Required columns for analysis 1-EVTYPE : event type 2-FATALITIES,INJURIES : population health 3-PROPDMG, PROPDMGEXP, CROPDMG, CROPDMGEXP : economic results, Impact should be driven by multiplying numeric in PROPDMG and CROPDMG with K(1,000) and M(1,000,000) in PROPDMGEXP and CROPDMGEXP.
Impact on health
##Which type of events are most harmful to population health?
fatalities <- stormdata %>% select(EVTYPE,FATALITIES) %>% group_by(EVTYPE) %>% summarise(total = sum(FATALITIES)) %>% arrange(-total)
## `summarise()` ungrouping output (override with `.groups` argument)
head(fatalities)
## Warning: `...` is not empty.
##
## We detected these problematic arguments:
## * `needs_dots`
##
## These dots only exist to allow future extensions and should be empty.

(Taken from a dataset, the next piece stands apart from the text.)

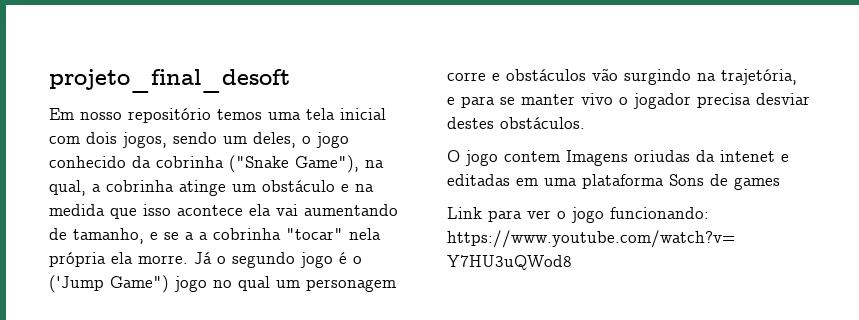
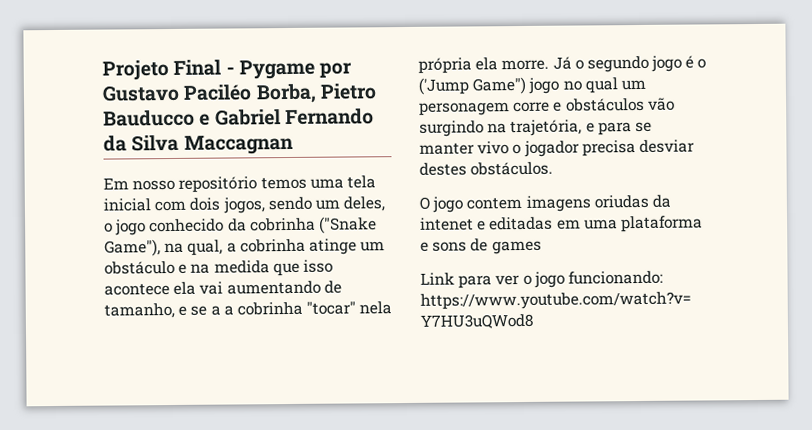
[49,69,290,93] projeto_final_desoft -> [102,59,353,81] [102,83,377,104] [103,108,374,127] [103,134,294,155] Projeto Final - Pygame por Gustavo Paciléo Borba, Pietro Bauducco e Gabriel Fernando da Silva Maccagnan
[566,150,628,166] Imagens -> [525,195,591,212] imagens
[669,174,704,186] Sons -> [420,241,468,252] e sons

## Did you misspecify an argument?
## # A tibble: 6 x 2
## EVTYPE total
## <chr> <dbl>
## 1 TORNADO 5633
## 2 EXCESSIVE HEAT 1903
## 3 FLASH FLOOD 978
## 4 HEAT 937
## 5 LIGHTNING 816
## 6 TSTM WIND 504
injuries <- stormdata %>% select(EVTYPE,INJURIES) %>% group_by(EVTYPE) %>% summarise(total = sum(INJURIES)) %>% arrange(-total)
## `summarise()` ungrouping output (override with `.groups` argument)
head(injuries)
## Warning: `...` is not empty.
##
## We detected these problematic arguments:
## * `needs_dots`
##
## These dots only exist to allow future extensions and should be empty.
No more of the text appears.